▶ [Aim of the exercise]
Exactly repeat all the records below, omitting the images they hold.

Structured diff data
──────

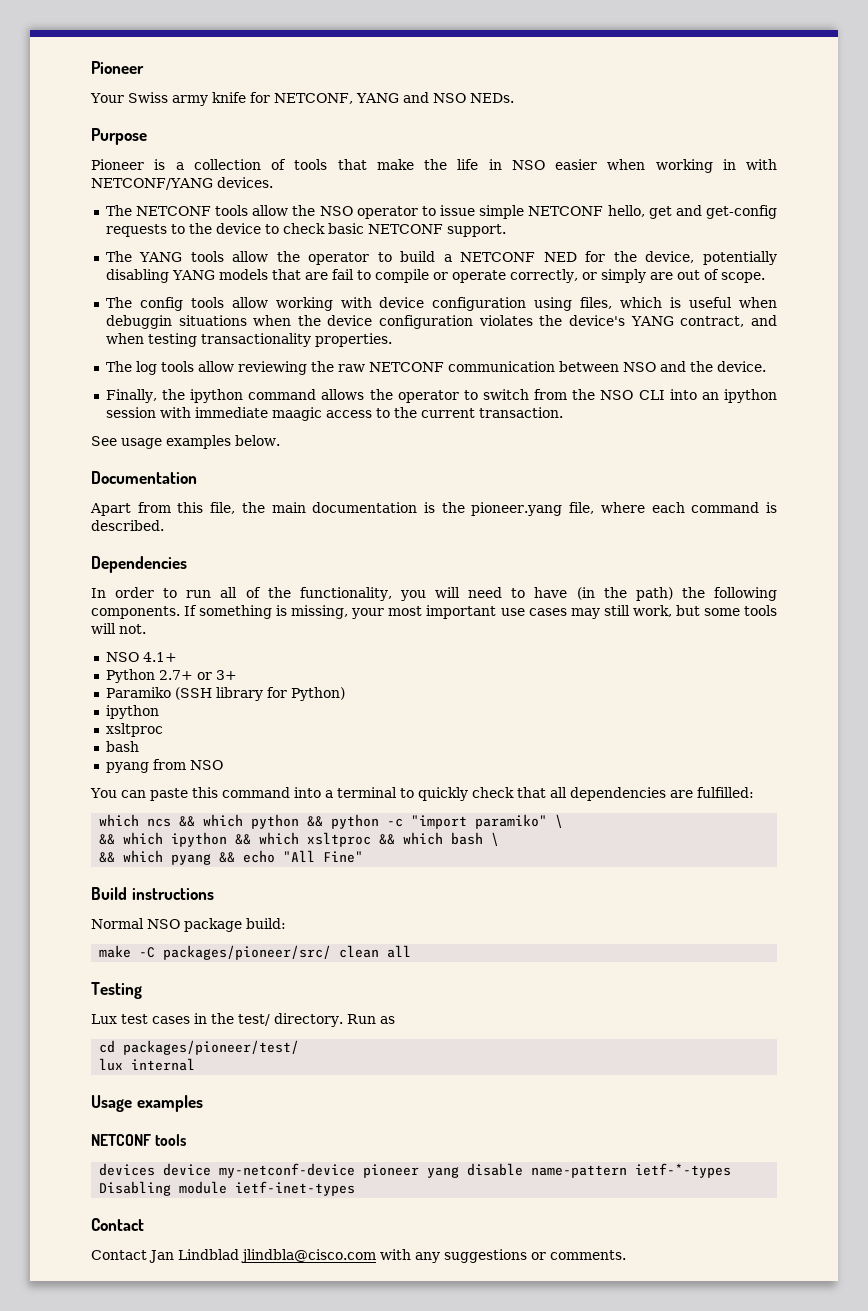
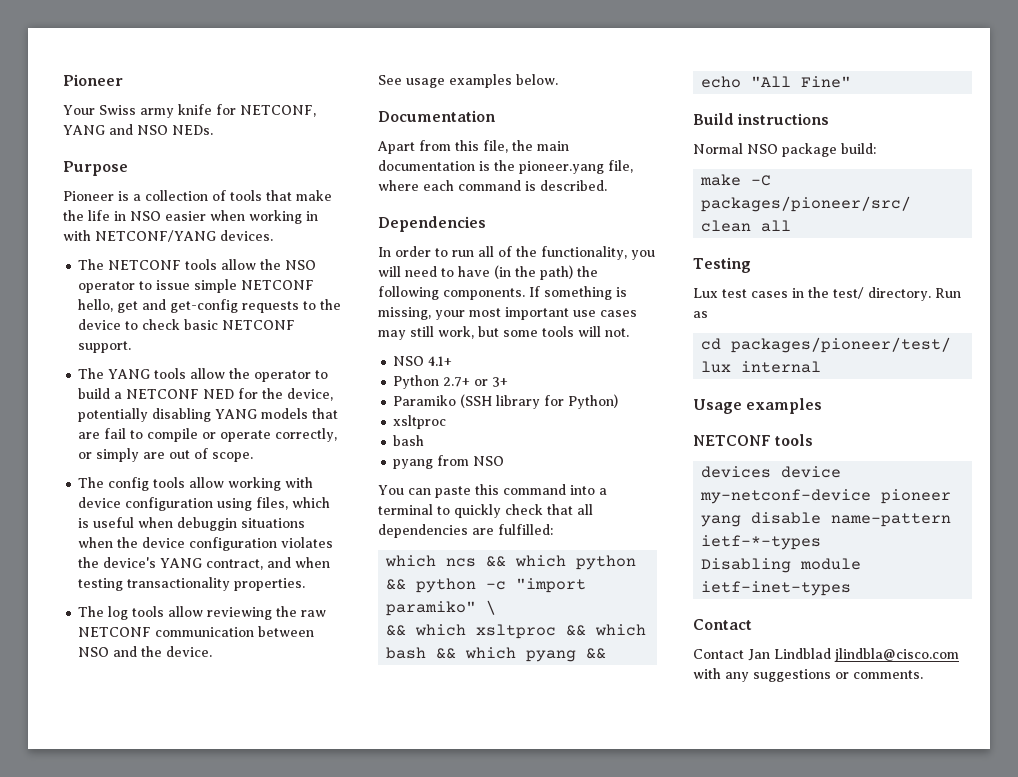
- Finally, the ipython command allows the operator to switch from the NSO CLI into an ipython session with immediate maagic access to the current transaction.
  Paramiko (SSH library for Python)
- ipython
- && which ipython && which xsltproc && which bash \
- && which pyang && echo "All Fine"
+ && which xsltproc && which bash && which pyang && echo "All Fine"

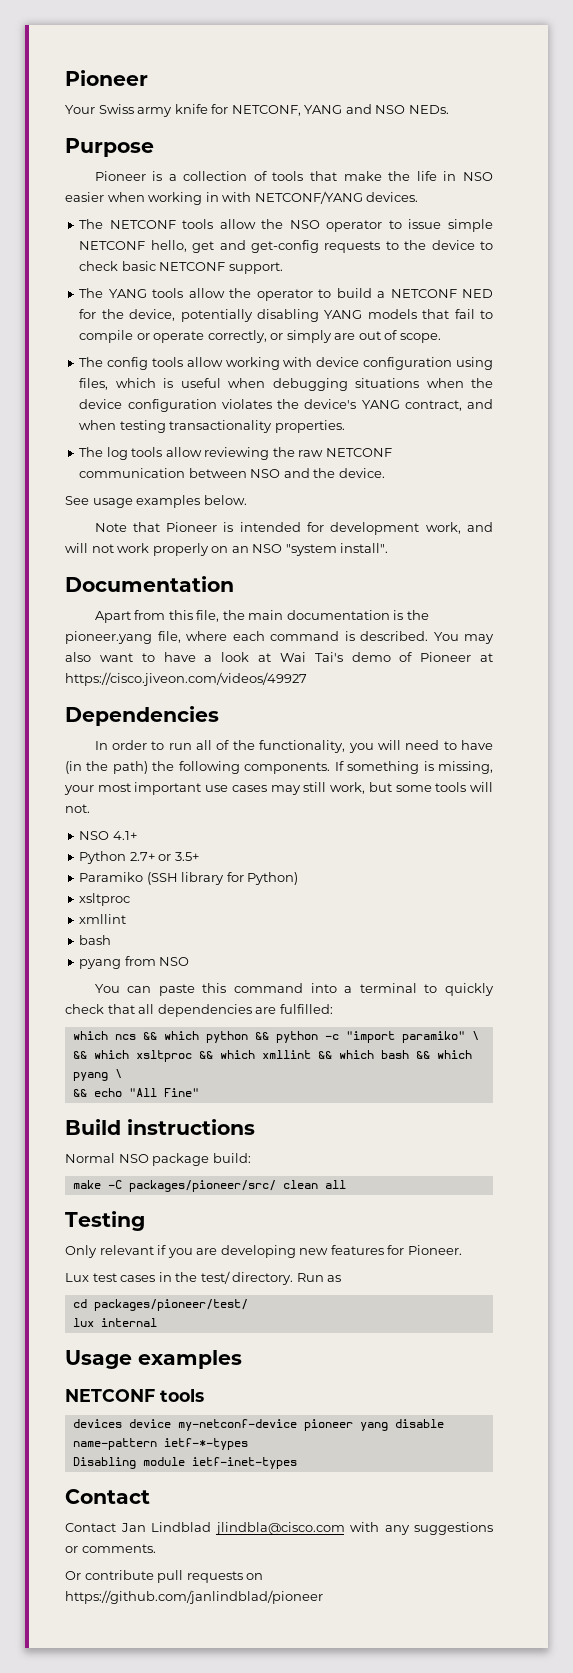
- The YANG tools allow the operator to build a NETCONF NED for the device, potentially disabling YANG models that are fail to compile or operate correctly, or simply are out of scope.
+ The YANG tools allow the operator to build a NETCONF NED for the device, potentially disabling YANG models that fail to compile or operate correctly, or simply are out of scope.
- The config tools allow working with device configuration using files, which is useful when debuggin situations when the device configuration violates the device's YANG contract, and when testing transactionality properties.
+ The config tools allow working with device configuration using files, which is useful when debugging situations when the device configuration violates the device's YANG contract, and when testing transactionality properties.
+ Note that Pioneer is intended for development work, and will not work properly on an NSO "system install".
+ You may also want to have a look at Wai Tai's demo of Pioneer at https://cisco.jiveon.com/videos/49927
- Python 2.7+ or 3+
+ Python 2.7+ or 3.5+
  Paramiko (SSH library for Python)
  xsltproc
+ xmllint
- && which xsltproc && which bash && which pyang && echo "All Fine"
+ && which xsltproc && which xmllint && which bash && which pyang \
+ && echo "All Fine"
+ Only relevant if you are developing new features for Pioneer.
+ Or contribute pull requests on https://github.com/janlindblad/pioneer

──────

▶ [Task output]
- Finally, the ipython command allows the operator to switch from the NSO CLI into an ipython session with immediate maagic access to the current transaction.
  Paramiko (SSH library for Python)
- ipython
- && which ipython && which xsltproc && which bash \
- && which pyang && echo "All Fine"
+ && which xsltproc && which bash && which pyang && echo "All Fine"

- The YANG tools allow the operator to build a NETCONF NED for the device, potentially disabling YANG models that are fail to compile or operate correctly, or simply are out of scope.
+ The YANG tools allow the operator to build a NETCONF NED for the device, potentially disabling YANG models that fail to compile or operate correctly, or simply are out of scope.
- The config tools allow working with device configuration using files, which is useful when debuggin situations when the device configuration violates the device's YANG contract, and when testing transactionality properties.
+ The config tools allow working with device configuration using files, which is useful when debugging situations when the device configuration violates the device's YANG contract, and when testing transactionality properties.
+ Note that Pioneer is intended for development work, and will not work properly on an NSO "system install".
+ You may also want to have a look at Wai Tai's demo of Pioneer at https://cisco.jiveon.com/videos/49927
- Python 2.7+ or 3+
+ Python 2.7+ or 3.5+
  Paramiko (SSH library for Python)
  xsltproc
+ xmllint
- && which xsltproc && which bash && which pyang && echo "All Fine"
+ && which xsltproc && which xmllint && which bash && which pyang \
+ && echo "All Fine"
+ Only relevant if you are developing new features for Pioneer.
+ Or contribute pull requests on https://github.com/janlindblad/pioneer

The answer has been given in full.